Su hija. Una mujer con una combinación de desdén, miedo y vulnerabilidad en la mirada. El había causado esas emociones y se despreciaba por ello. Pero ahora tenía la oportunidad de enmendar muchos errores, empezando por Annie y acabando con su hija.

Annie no había respondido a su comentario, pero había llegado la hora. Lo haría aunque tuviera que obligarla, pensó Russell.

– ¿Qué siente Charlotte por Roman Chandler?

Annie ladeó la cabeza. El pelo le rozó los hombros y Russell sintió la necesidad de pasar los dedos por aquellos mechones negros como el azabache. Siempre le entraban ganas de hacerlo.

– Lo mismo que yo por ti. Charlotte está destinada a repetir la misma historia. Roman irá y vendrá. Y ella permanecerá aquí esperándolo. Lo llevamos en los genes -declaró con toda naturalidad, como si esa posibilidad no le molestase lo más mínimo. Era demasiado complaciente y él se había aprovechado de eso, pensó Russell.

Tanto si hubiera sabido que estaba clínicamente deprimida como si no, Russell se habría aprovechado de su complacencia para ir y venir a su antojo.

No podía cambiar el pasado, pero no quería ese futuro para su hija.

– No estoy de acuerdo -dijo rebatiendo el comentario de Annie sobre Charlotte y Roman-, creo que está destinada a acabar sola, porque rechazará a cualquier hombre que no acepte quedarse en Yorkshire Falls.

Annie negó con la cabeza.

– Si estás en lo cierto, al menos no tendrá que pasarse la vida esperando a que él vuelva y sentirse viva sólo durante sus visitas.

Russell miró a su esposa, pensó en su pasado y en su futuro juntos. Había creído que, al quedarse en el pueblo, Annie sería feliz, pero se sentía desgraciada. Aunque hubiese sido lo que ella había elegido.

– Tanto si espera los regresos esporádicos de Roman como si le da la espalda y acaba sola, no será bueno para ella. Y tú lo sabes muy bien.

Annie apoyó la cabeza en el hombro de Russell.

– Ahora no me siento sola. -Suspiró, y él sintió el aliento cálido en el cuello.

No, pensó Russell, Annie lo aceptaba todo y a él le faltaba poco para odiar esa idea. Annie lo aceptaba todo. Hiciera lo que hiciera y fuese cual fuera la vida que le ofreciera. Una vez él creyó que podrían ser felices, pero esa ilusión se hizo añicos rápidamente.

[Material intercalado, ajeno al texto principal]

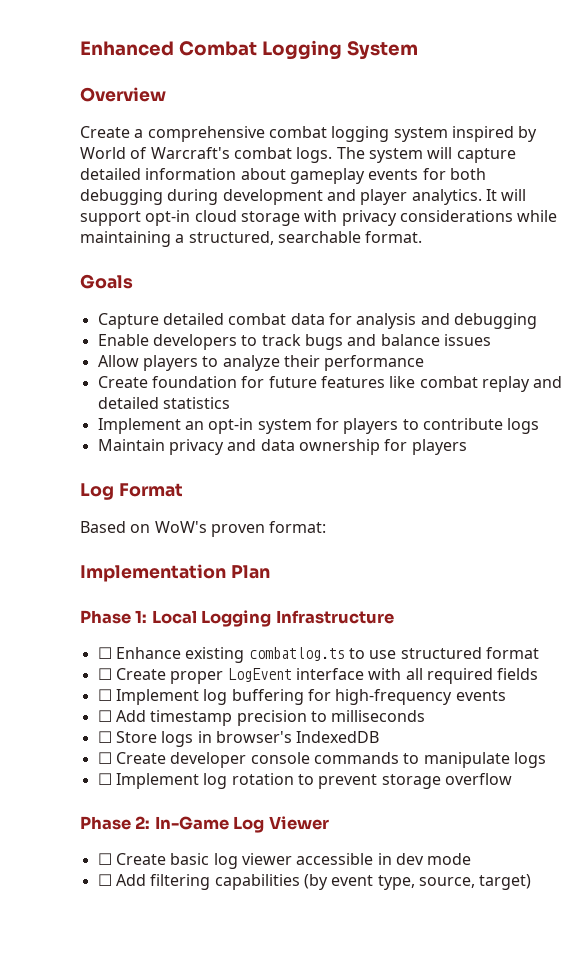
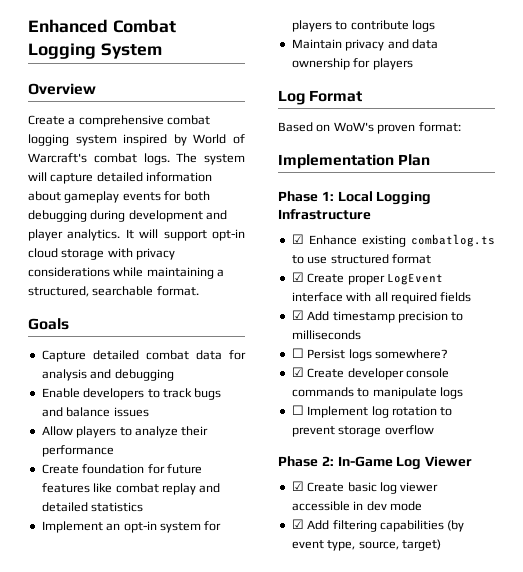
- ☐ Enhance existing combatlog.ts to use structured format
+ ☑ Enhance existing combatlog.ts to use structured format
- ☐ Create proper LogEvent interface with all required fields
+ ☑ Create proper LogEvent interface with all required fields
- ☐ Implement log buffering for high-frequency events
- ☐ Add timestamp precision to milliseconds
+ ☑ Add timestamp precision to milliseconds
- ☐ Store logs in browser's IndexedDB
- ☐ Create developer console commands to manipulate logs
+ ☐ Persist logs somewhere?
+ ☑ Create developer console commands to manipulate logs
- ☐ Create basic log viewer accessible in dev mode
+ ☑ Create basic log viewer accessible in dev mode
- ☐ Add filtering capabilities (by event type, source, target)
+ ☑ Add filtering capabilities (by event type, source, target)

Lo único que podía hacer feliz a Annie era que él renunciase a todo y se quedase en Yorkshire Falls. E incluso así, una parte de Russell siempre había sospechado que ésa no era la solución. Aunque daba igual.

Nunca había sido capaz de renunciar a su vida por ella, y tampoco había logrado que Annie se marchara de aquel pueblo. Se había comprometido con ella, pero cada uno había escogido su forma de vivir. No podía decir que hubieran sido felices, pero, al menos, seguían adelante. La quería tanto como la había querido al principio. Pero no le había hecho ningún favor a nadie dejando que ella se saliese con la suya.